WHAT IS NEEDED> What is wanted is every line below from the one with "직접적인 관련은 없다." up to and including the one with "굉장히 편리하게 도와준다.", retyped exactly, pictures excluded, nothing else.

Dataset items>
════════════════════

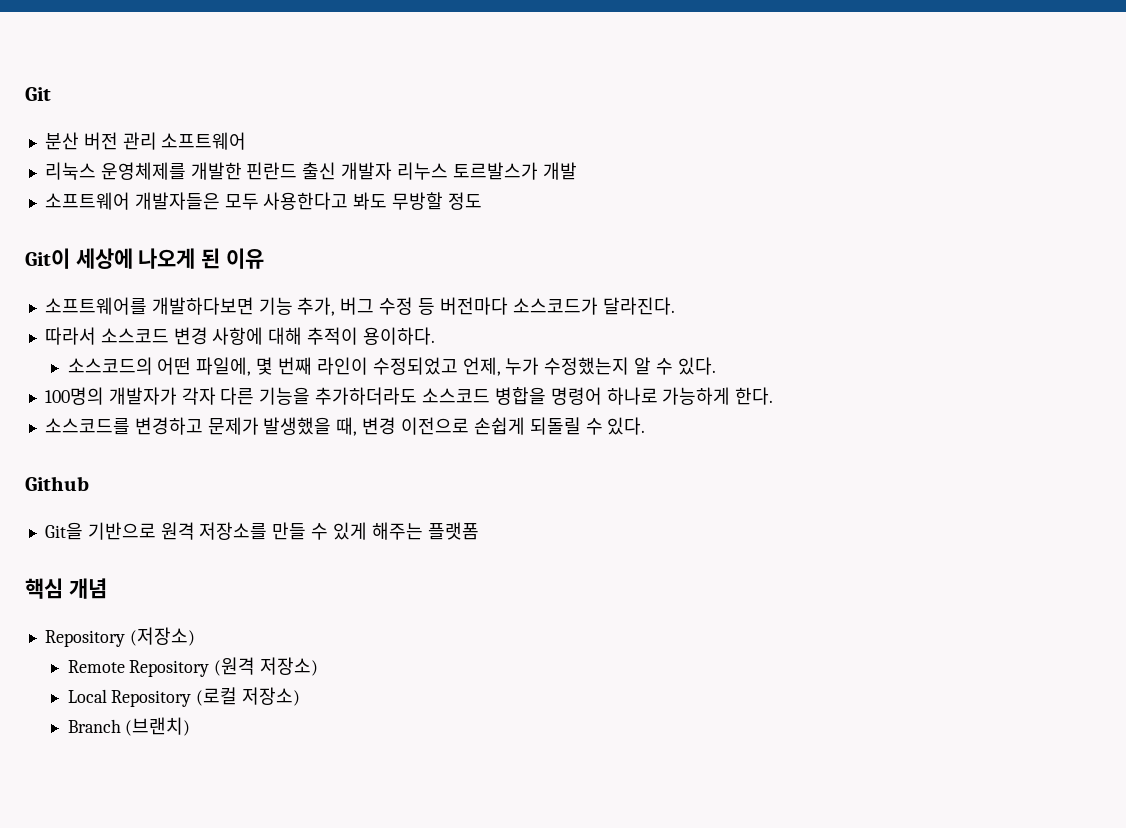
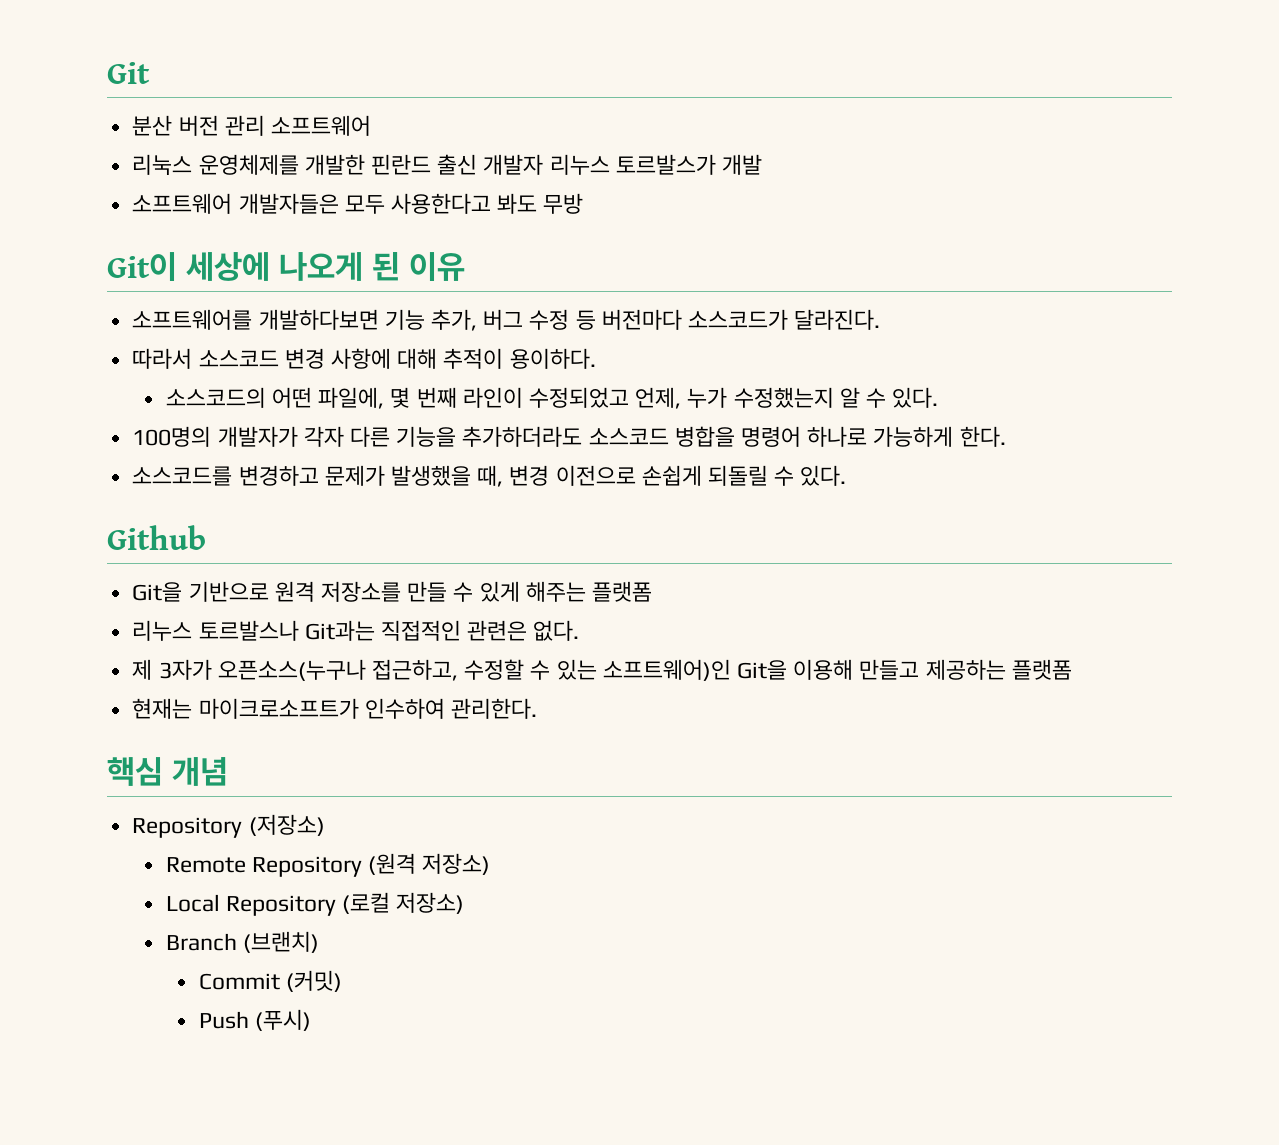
- 소프트웨어 개발자들은 모두 사용한다고 봐도 무방할 정도
+ 소프트웨어 개발자들은 모두 사용한다고 봐도 무방
+ 리누스 토르발스나 Git과는 직접적인 관련은 없다.
+ 제 3자가 오픈소스(누구나 접근하고, 수정할 수 있는 소프트웨어)인 Git을 이용해 만들고 제공하는 플랫폼
+ 현재는 마이크로소프트가 인수하여 관리한다.
+ Commit (커밋)
+ Push (푸시)

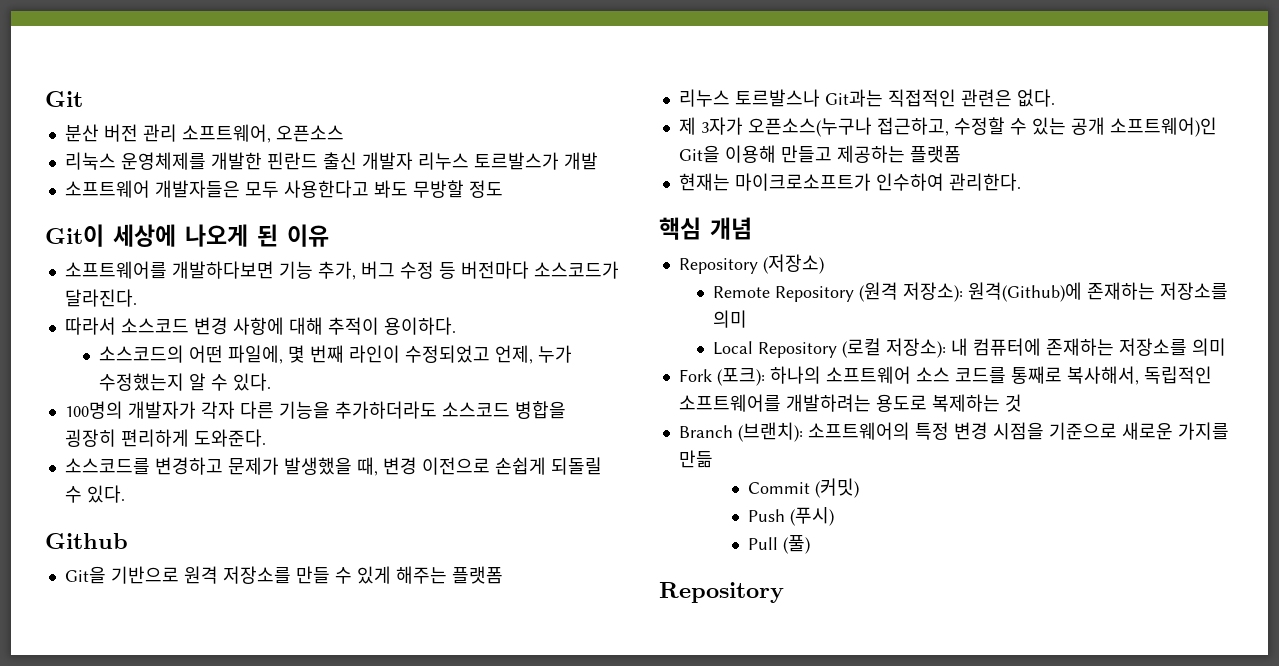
- 분산 버전 관리 소프트웨어
+ 분산 버전 관리 소프트웨어, 오픈소스
- 소프트웨어 개발자들은 모두 사용한다고 봐도 무방
+ 소프트웨어 개발자들은 모두 사용한다고 봐도 무방할 정도
- 100명의 개발자가 각자 다른 기능을 추가하더라도 소스코드 병합을 명령어 하나로 가능하게 한다.
+ 100명의 개발자가 각자 다른 기능을 추가하더라도 소스코드 병합을 굉장히 편리하게 도와준다.
- 제 3자가 오픈소스(누구나 접근하고, 수정할 수 있는 소프트웨어)인 Git을 이용해 만들고 제공하는 플랫폼
+ 제 3자가 오픈소스(누구나 접근하고, 수정할 수 있는 공개 소프트웨어)인 Git을 이용해 만들고 제공하는 플랫폼
- Remote Repository (원격 저장소)
- Local Repository (로컬 저장소)
- Branch (브랜치)
+ Remote Repository (원격 저장소): 원격(Github)에 존재하는 저장소를 의미
+ Local Repository (로컬 저장소): 내 컴퓨터에 존재하는 저장소를 의미
+ Fork (포크): 하나의 소프트웨어 소스 코드를 통째로 복사해서, 독립적인 소프트웨어를 개발하려는 용도로 복제하는 것
+ Branch (브랜치): 소프트웨어의 특정 변경 시점을 기준으로 새로운 가지를 만듦
+ Pull (풀)
+ Repository

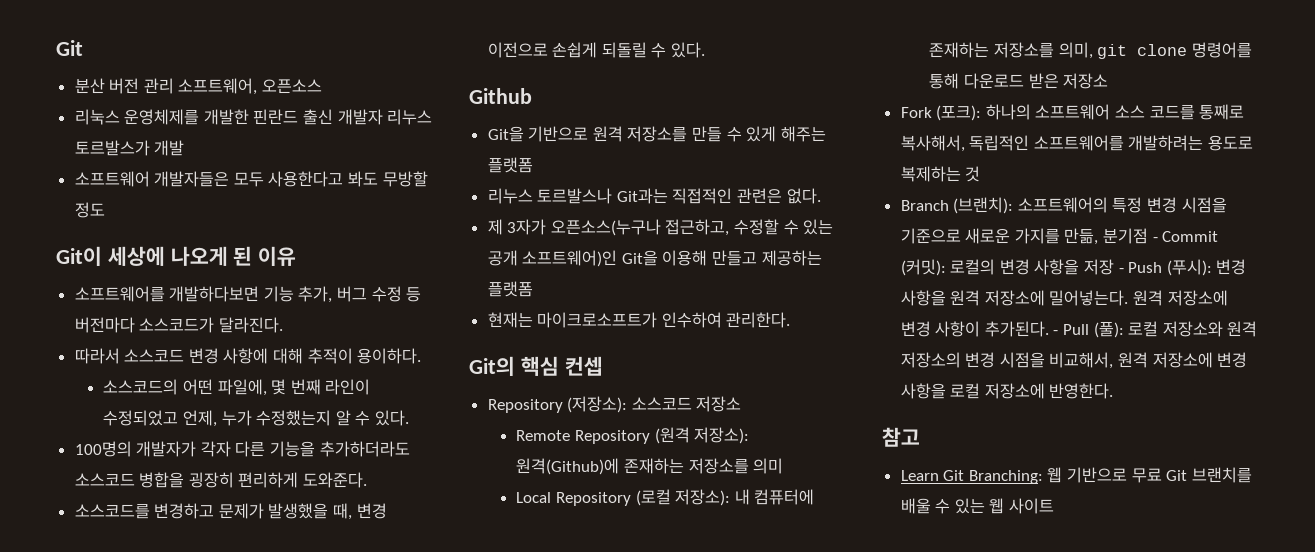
- 핵심 개념
- Repository (저장소)
+ Git의 핵심 컨셉
+ Repository (저장소): 소스코드 저장소
- Local Repository (로컬 저장소): 내 컴퓨터에 존재하는 저장소를 의미
+ Local Repository (로컬 저장소): 내 컴퓨터에 존재하는 저장소를 의미, git clone 명령어를 통해 다운로드 받은 저장소
- Branch (브랜치): 소프트웨어의 특정 변경 시점을 기준으로 새로운 가지를 만듦
- Commit (커밋)
- Push (푸시)
- Pull (풀)
- Repository
+ Branch (브랜치): 소프트웨어의 특정 변경 시점을 기준으로 새로운 가지를 만듦, 분기점 - Commit (커밋): 로컬의 변경 사항을 저장 - Push (푸시): 변경 사항을 원격 저장소에 밀어넣는다. 원격 저장소에 변경 사항이 추가된다. - Pull (풀): 로컬 저장소와 원격 저장소의 변경 시점을 비교해서, 원격 저장소에 변경 사항을 로컬 저장소에 반영한다.
+ 참고
+ Learn Git Branching: 웹 기반으로 무료 Git 브랜치를 배울 수 있는 웹 사이트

════════════════════

COMPLETED EXERCISE>
+ 리누스 토르발스나 Git과는 직접적인 관련은 없다.
+ 제 3자가 오픈소스(누구나 접근하고, 수정할 수 있는 소프트웨어)인 Git을 이용해 만들고 제공하는 플랫폼
+ 현재는 마이크로소프트가 인수하여 관리한다.
+ Commit (커밋)
+ Push (푸시)

- 분산 버전 관리 소프트웨어
+ 분산 버전 관리 소프트웨어, 오픈소스
- 소프트웨어 개발자들은 모두 사용한다고 봐도 무방
+ 소프트웨어 개발자들은 모두 사용한다고 봐도 무방할 정도
- 100명의 개발자가 각자 다른 기능을 추가하더라도 소스코드 병합을 명령어 하나로 가능하게 한다.
+ 100명의 개발자가 각자 다른 기능을 추가하더라도 소스코드 병합을 굉장히 편리하게 도와준다.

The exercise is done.